When relationships fall apart, there’s always a tendency to think you’ll never be able to love again and that’s what underpins the late-night despair of the plangent piano and military snare flourishes of Carnival Dream with its “I may never let love in again” refrain as she speaks of spending days “trying … to forget/How sweet life was when we first met” and restless nights with dreams of searching for but never finding her lover, waking up to just memories.
Opening with a powerful piano chord, the title track, however, is a moment of epiphany, the realisation that “You can’t water old flowers” and the affirmation that “I’m not your object to break/You can’t hold me like I’m yours“. It’s that moment when you finally see yourself as your own person, not in relation to someone else as she tells his memory “please go home now/I can sleep on my own.
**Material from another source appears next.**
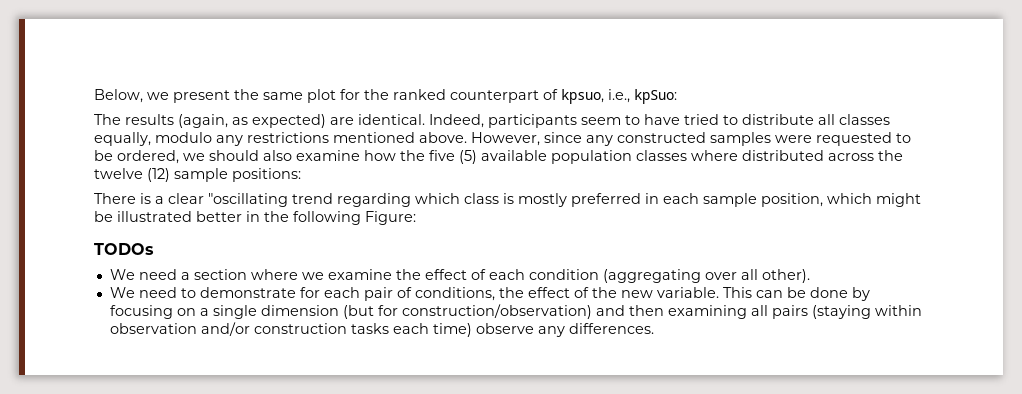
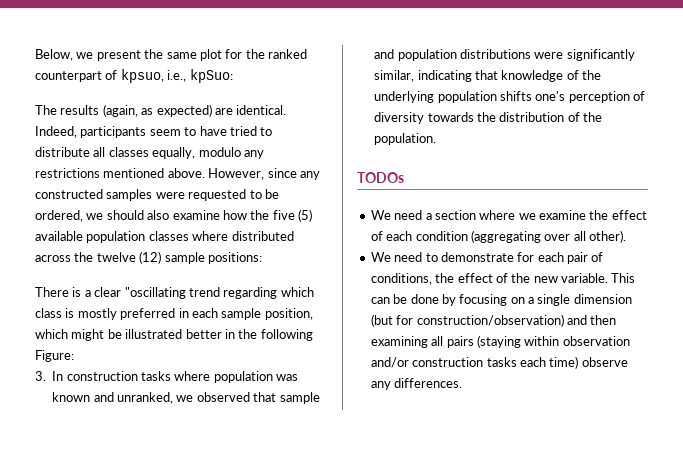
+ 3. In construction tasks where population was known and unranked, we observed that sample and population distributions were significantly similar, indicating that knowledge of the underlying population shifts one's perception of diversity towards the distribution of the population.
I’m on my own now – but I don’t feel alone.”
It’s appropriately followed by the muted rumbling drums and bass of Break The Spell, a call to be released that echoes the sentiments of Motown classic You Keep Me Hanging On when “tonight you say you want me, tomorrow change your mind“.
One of the relatively more uptempo tracks, her voice finally soaring, It Must Be Someone Else’s Fault seems to be about denial “Must be someone else’s heart who tainted mine/No, I cannot be to blame for the story of this pain“, that it somehow runs in the genetic makeup (“Feels like I’ve gone crazy/Like the women in my family usually do”) and that “I’ve gone bad, but the world is good“, but the words really need to be heard through the lens of mocking irony.
It ends on notes of acceptance and liberation, first up being the plaintive, hymnal-like weeping celeste and piano ballad How You Get Hurt, an acknowledgement that if you let your guard down, you can get hurt, but perhaps getting hurt when it doesn’t work out is better than never giving it a chance.
Then, with Andrews on Wurlitzer, comes the literal and metaphorical closer, Ships In The Night, a sort of variation on Ben Glover’s benediction Kindness (complete with a slight Celtic shading), with its blessing of “Hope you eased on the drinking, hope you laugh, hope you care/Hope your days are even better than the ones that we shared/And I hope that you find love, settle down somewhere new/And I hope that this world sees who I see in you” and the acceptance that “I know we felt the same way, but the timing wasn’t right“, with its final line “I’m sending you my love and nothing more“.
More intimate and with a less dynamic range than her past two albums perhaps, but unquestionably one of her best, one which, in its journey from wreckage to rebirth, it reaches deep into what Yeats termed the rag and bone shop of the heart, and finds treasure within.